Please give the data below again in full, exactly as it stands.

=== Section Start ===

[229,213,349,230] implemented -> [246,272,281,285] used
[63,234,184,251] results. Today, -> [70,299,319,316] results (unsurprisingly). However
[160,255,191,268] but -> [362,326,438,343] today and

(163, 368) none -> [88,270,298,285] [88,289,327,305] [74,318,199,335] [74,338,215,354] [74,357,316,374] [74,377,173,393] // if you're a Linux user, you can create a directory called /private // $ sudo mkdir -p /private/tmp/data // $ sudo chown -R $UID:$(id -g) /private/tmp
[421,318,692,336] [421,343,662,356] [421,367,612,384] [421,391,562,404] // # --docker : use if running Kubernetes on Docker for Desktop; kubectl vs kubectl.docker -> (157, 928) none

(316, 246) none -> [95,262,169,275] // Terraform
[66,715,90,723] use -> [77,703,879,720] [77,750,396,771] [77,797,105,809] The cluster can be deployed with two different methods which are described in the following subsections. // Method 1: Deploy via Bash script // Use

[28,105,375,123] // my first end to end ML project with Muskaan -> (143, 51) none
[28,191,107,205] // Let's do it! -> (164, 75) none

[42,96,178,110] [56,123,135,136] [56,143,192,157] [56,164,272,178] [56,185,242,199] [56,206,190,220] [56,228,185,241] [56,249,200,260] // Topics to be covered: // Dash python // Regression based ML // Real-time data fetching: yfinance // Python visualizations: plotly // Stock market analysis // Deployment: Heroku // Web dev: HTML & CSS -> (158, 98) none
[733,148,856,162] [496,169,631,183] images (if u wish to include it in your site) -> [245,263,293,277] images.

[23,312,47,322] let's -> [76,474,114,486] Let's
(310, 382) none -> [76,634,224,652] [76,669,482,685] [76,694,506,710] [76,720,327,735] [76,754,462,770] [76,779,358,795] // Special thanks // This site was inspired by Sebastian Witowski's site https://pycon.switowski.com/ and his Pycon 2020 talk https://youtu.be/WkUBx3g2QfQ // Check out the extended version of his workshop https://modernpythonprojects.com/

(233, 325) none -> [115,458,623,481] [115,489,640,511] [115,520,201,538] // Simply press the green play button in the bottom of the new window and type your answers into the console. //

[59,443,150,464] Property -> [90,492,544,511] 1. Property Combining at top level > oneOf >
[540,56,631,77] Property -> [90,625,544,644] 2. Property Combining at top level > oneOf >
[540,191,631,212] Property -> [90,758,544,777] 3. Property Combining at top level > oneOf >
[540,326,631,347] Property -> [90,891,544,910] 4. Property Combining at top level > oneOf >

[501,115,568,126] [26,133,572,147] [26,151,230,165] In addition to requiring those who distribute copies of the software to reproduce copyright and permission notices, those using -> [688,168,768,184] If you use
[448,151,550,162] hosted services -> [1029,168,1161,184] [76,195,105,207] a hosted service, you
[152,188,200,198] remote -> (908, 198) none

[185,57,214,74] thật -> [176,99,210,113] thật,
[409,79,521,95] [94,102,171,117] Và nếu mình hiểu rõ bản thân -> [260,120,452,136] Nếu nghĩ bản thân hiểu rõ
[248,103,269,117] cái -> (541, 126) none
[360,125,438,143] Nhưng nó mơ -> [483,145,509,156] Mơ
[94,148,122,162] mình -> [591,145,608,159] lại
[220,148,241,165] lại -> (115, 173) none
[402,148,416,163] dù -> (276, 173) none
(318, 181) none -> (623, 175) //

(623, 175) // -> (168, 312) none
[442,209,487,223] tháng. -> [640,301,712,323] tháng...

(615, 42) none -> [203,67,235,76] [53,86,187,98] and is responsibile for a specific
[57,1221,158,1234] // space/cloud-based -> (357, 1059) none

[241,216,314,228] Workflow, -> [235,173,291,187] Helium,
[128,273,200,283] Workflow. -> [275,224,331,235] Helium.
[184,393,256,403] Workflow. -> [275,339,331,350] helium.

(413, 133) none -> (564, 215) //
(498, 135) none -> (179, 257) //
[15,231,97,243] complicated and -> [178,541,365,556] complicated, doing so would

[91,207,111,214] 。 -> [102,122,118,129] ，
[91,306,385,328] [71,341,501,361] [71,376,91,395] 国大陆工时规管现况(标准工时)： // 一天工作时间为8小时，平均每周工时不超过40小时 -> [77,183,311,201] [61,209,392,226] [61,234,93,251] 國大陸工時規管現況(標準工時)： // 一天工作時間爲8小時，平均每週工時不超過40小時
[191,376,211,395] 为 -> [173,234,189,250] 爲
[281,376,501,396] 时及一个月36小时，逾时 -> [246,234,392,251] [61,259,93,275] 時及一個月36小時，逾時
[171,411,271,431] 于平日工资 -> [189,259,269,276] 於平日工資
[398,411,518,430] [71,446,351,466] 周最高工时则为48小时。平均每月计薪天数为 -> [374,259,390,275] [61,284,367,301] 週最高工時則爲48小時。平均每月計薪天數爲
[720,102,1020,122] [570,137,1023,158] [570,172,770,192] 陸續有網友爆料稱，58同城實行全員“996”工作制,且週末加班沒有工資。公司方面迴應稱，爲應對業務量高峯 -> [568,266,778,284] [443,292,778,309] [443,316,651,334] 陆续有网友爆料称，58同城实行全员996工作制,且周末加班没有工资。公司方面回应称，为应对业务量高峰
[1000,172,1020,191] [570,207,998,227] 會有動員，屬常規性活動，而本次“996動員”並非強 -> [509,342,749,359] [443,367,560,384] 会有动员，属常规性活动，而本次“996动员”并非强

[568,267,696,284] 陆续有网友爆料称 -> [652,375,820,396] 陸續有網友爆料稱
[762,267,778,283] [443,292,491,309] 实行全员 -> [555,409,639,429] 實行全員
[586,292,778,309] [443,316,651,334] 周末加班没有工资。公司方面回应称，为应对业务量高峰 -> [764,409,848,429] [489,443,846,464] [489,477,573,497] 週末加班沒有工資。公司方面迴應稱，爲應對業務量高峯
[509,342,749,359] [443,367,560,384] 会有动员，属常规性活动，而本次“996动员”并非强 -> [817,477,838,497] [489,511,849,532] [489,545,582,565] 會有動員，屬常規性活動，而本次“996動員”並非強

=== Section End ===

**Solution for this problem:**
[229,213,349,230] implemented -> [246,272,281,285] used
[63,234,184,251] results. Today, -> [70,299,319,316] results (unsurprisingly). However
[160,255,191,268] but -> [362,326,438,343] today and

(163, 368) none -> [88,270,298,285] [88,289,327,305] [74,318,199,335] [74,338,215,354] [74,357,316,374] [74,377,173,393] // if you're a Linux user, you can create a directory called /private // $ sudo mkdir -p /private/tmp/data // $ sudo chown -R $UID:$(id -g) /private/tmp
[421,318,692,336] [421,343,662,356] [421,367,612,384] [421,391,562,404] // # --docker : use if running Kubernetes on Docker for Desktop; kubectl vs kubectl.docker -> (157, 928) none

(316, 246) none -> [95,262,169,275] // Terraform
[66,715,90,723] use -> [77,703,879,720] [77,750,396,771] [77,797,105,809] The cluster can be deployed with two different methods which are described in the following subsections. // Method 1: Deploy via Bash script // Use

[28,105,375,123] // my first end to end ML project with Muskaan -> (143, 51) none
[28,191,107,205] // Let's do it! -> (164, 75) none

[42,96,178,110] [56,123,135,136] [56,143,192,157] [56,164,272,178] [56,185,242,199] [56,206,190,220] [56,228,185,241] [56,249,200,260] // Topics to be covered: // Dash python // Regression based ML // Real-time data fetching: yfinance // Python visualizations: plotly // Stock market analysis // Deployment: Heroku // Web dev: HTML & CSS -> (158, 98) none
[733,148,856,162] [496,169,631,183] images (if u wish to include it in your site) -> [245,263,293,277] images.

[23,312,47,322] let's -> [76,474,114,486] Let's
(310, 382) none -> [76,634,224,652] [76,669,482,685] [76,694,506,710] [76,720,327,735] [76,754,462,770] [76,779,358,795] // Special thanks // This site was inspired by Sebastian Witowski's site https://pycon.switowski.com/ and his Pycon 2020 talk https://youtu.be/WkUBx3g2QfQ // Check out the extended version of his workshop https://modernpythonprojects.com/

(233, 325) none -> [115,458,623,481] [115,489,640,511] [115,520,201,538] // Simply press the green play button in the bottom of the new window and type your answers into the console. //

[59,443,150,464] Property -> [90,492,544,511] 1. Property Combining at top level > oneOf >
[540,56,631,77] Property -> [90,625,544,644] 2. Property Combining at top level > oneOf >
[540,191,631,212] Property -> [90,758,544,777] 3. Property Combining at top level > oneOf >
[540,326,631,347] Property -> [90,891,544,910] 4. Property Combining at top level > oneOf >

[501,115,568,126] [26,133,572,147] [26,151,230,165] In addition to requiring those who distribute copies of the software to reproduce copyright and permission notices, those using -> [688,168,768,184] If you use
[448,151,550,162] hosted services -> [1029,168,1161,184] [76,195,105,207] a hosted service, you
[152,188,200,198] remote -> (908, 198) none

[185,57,214,74] thật -> [176,99,210,113] thật,
[409,79,521,95] [94,102,171,117] Và nếu mình hiểu rõ bản thân -> [260,120,452,136] Nếu nghĩ bản thân hiểu rõ
[248,103,269,117] cái -> (541, 126) none
[360,125,438,143] Nhưng nó mơ -> [483,145,509,156] Mơ
[94,148,122,162] mình -> [591,145,608,159] lại
[220,148,241,165] lại -> (115, 173) none
[402,148,416,163] dù -> (276, 173) none
(318, 181) none -> (623, 175) //

(623, 175) // -> (168, 312) none
[442,209,487,223] tháng. -> [640,301,712,323] tháng...

(615, 42) none -> [203,67,235,76] [53,86,187,98] and is responsibile for a specific
[57,1221,158,1234] // space/cloud-based -> (357, 1059) none

[241,216,314,228] Workflow, -> [235,173,291,187] Helium,
[128,273,200,283] Workflow. -> [275,224,331,235] Helium.
[184,393,256,403] Workflow. -> [275,339,331,350] helium.

(413, 133) none -> (564, 215) //
(498, 135) none -> (179, 257) //
[15,231,97,243] complicated and -> [178,541,365,556] complicated, doing so would

[91,207,111,214] 。 -> [102,122,118,129] ，
[91,306,385,328] [71,341,501,361] [71,376,91,395] 国大陆工时规管现况(标准工时)： // 一天工作时间为8小时，平均每周工时不超过40小时 -> [77,183,311,201] [61,209,392,226] [61,234,93,251] 國大陸工時規管現況(標準工時)： // 一天工作時間爲8小時，平均每週工時不超過40小時
[191,376,211,395] 为 -> [173,234,189,250] 爲
[281,376,501,396] 时及一个月36小时，逾时 -> [246,234,392,251] [61,259,93,275] 時及一個月36小時，逾時
[171,411,271,431] 于平日工资 -> [189,259,269,276] 於平日工資
[398,411,518,430] [71,446,351,466] 周最高工时则为48小时。平均每月计薪天数为 -> [374,259,390,275] [61,284,367,301] 週最高工時則爲48小時。平均每月計薪天數爲
[720,102,1020,122] [570,137,1023,158] [570,172,770,192] 陸續有網友爆料稱，58同城實行全員“996”工作制,且週末加班沒有工資。公司方面迴應稱，爲應對業務量高峯 -> [568,266,778,284] [443,292,778,309] [443,316,651,334] 陆续有网友爆料称，58同城实行全员996工作制,且周末加班没有工资。公司方面回应称，为应对业务量高峰
[1000,172,1020,191] [570,207,998,227] 會有動員，屬常規性活動，而本次“996動員”並非強 -> [509,342,749,359] [443,367,560,384] 会有动员，属常规性活动，而本次“996动员”并非强

[568,267,696,284] 陆续有网友爆料称 -> [652,375,820,396] 陸續有網友爆料稱
[762,267,778,283] [443,292,491,309] 实行全员 -> [555,409,639,429] 實行全員
[586,292,778,309] [443,316,651,334] 周末加班没有工资。公司方面回应称，为应对业务量高峰 -> [764,409,848,429] [489,443,846,464] [489,477,573,497] 週末加班沒有工資。公司方面迴應稱，爲應對業務量高峯
[509,342,749,359] [443,367,560,384] 会有动员，属常规性活动，而本次“996动员”并非强 -> [817,477,838,497] [489,511,849,532] [489,545,582,565] 會有動員，屬常規性活動，而本次“996動員”並非強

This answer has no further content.